Abstract

Avulsion fractures of the humeral lesser tuberosity are rare injuries in skeletally immature patients and can pose a diagnostic challenge that often leads to delayed identification. To describe the demographics, mechanism of injury and magnetic resonance imaging (MRI) findings of lesser tuberosity avulsion fractures in children. A retrospective search of children with lesser tuberosity avulsion fractures on MRI was done. Available radiographs were evaluated. Demographics, mechanism of injury, MRI characteristics and treatment were recorded. Thirteen children, all male, were included (median age: 13.8years, range: 12.5-16.8years). The most common mechanism was blunt, overhead or hyperextension traumatic injury related to sports. All patients were skeletally immature and 10/13 demonstrated isolated avulsion fractures at the footprint.

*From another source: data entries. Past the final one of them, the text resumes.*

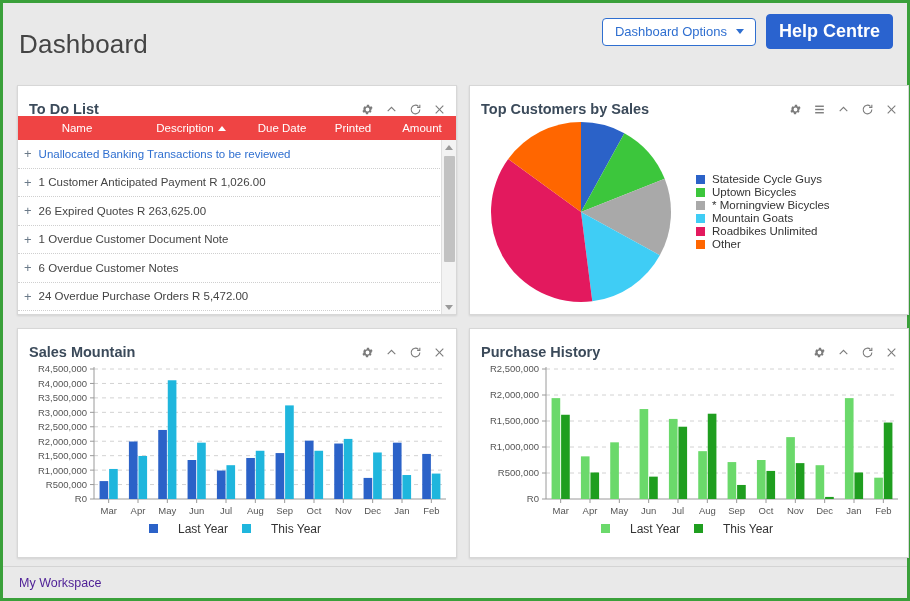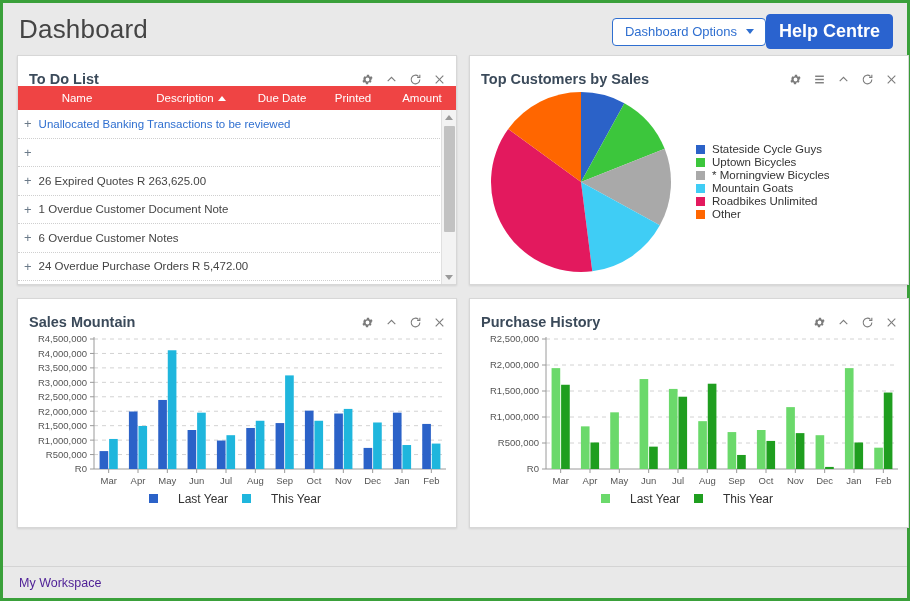--- a/index.html
+++ b/index.html
@@ -22,7 +22,7 @@
 
   
   .header {
-    height: 52px;
+    height: 82px;
     display: flex;
     align-items: center;
     padding: 0 14px 0 16px;

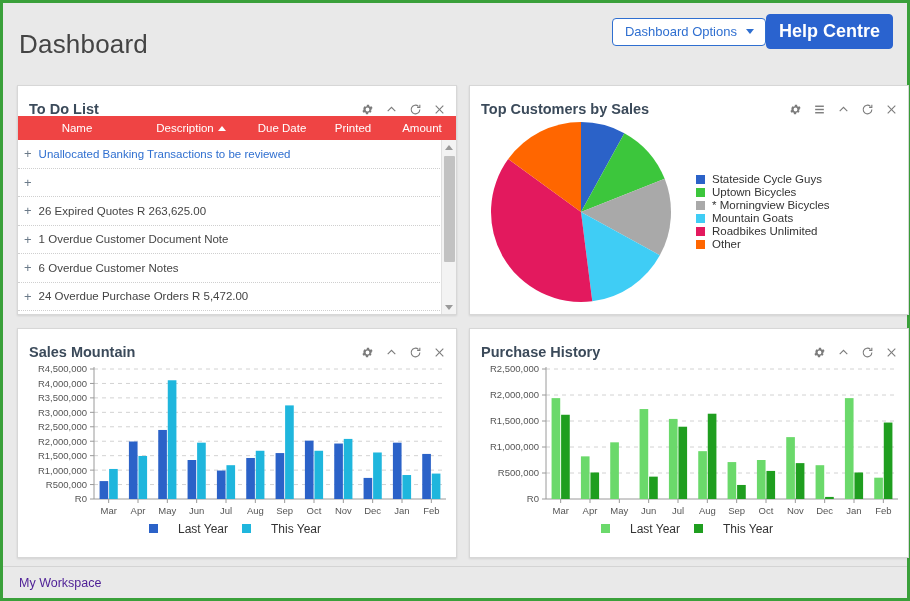--- a/index.html
+++ b/index.html
@@ -38,6 +38,7 @@
     margin-left: auto;
     display: flex;
     align-items: center;
+    gap: 10px;
     align-self: flex-start;
     margin-top: 11px;
   }

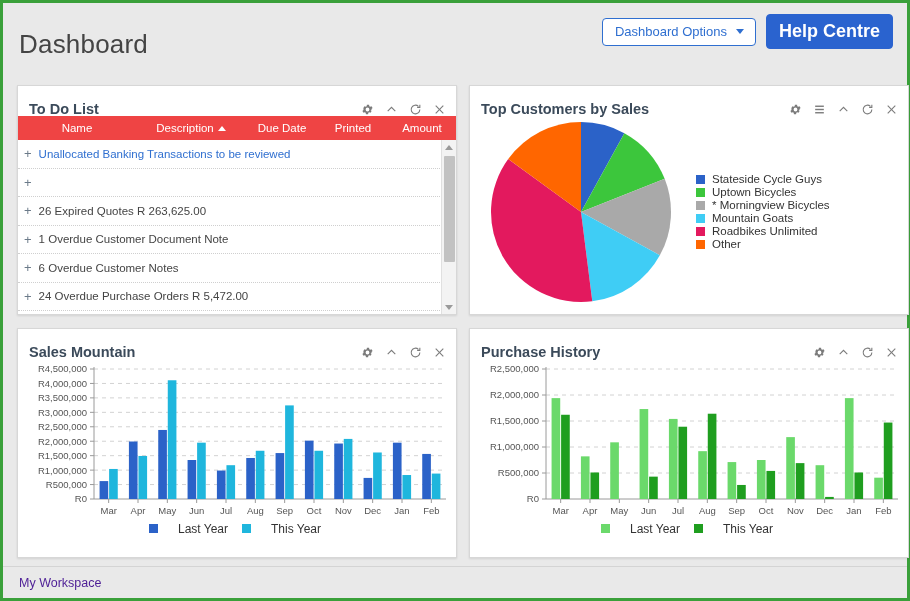--- a/index.html
+++ b/index.html
@@ -313,6 +313,7 @@
             </div>
             <div class="todo-row">
               <span class="plus">+</span>
+              <span class="todo-text">1 Customer Anticipated Payment R 1,026.00</span>
             </div>
             <div class="todo-row">
               <span class="plus">+</span>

Only one patient had associated osteochondral injury to the humeral head and labral tear. Two children demonstrated medial dislocation/subluxation of the biceps tendon. The median size of the avulsed fragment was 15mm (range: 5-29mm), median anteroposterior displacement was 3mm (range: 0-6mm) and medial displacement was 1mm (range: 0-20mm). There was no correlation between age and the size of the avulsed fragment (P=0.29). Common injury patterns were complete avulsion of the subscapularis footprint (6/13) and partial avulsion of inferior footprint (6/13). Two-thirds of the radiographs were initially reported as normal, but retrospectively showed two missed fractures. One of the initial radiographs raised concern for bone tumor. The best view for identifying an avulsion fragment was the axillary view. Seven patients of the 13 patients underwent internal fixation. Avulsion fractures of the lesser tuberosity are rare, challenging to diagnose and often radiographically occult. MRI can identify the injury at the subscapularis tendon footprint with variable size and displacement. The long head of the biceps tendon is usually normal in location. Although this entity is rare, radiologists should be aware of it to allow for correct and prompt diagnosis and prevent unnecessary biopsy or contrast administration.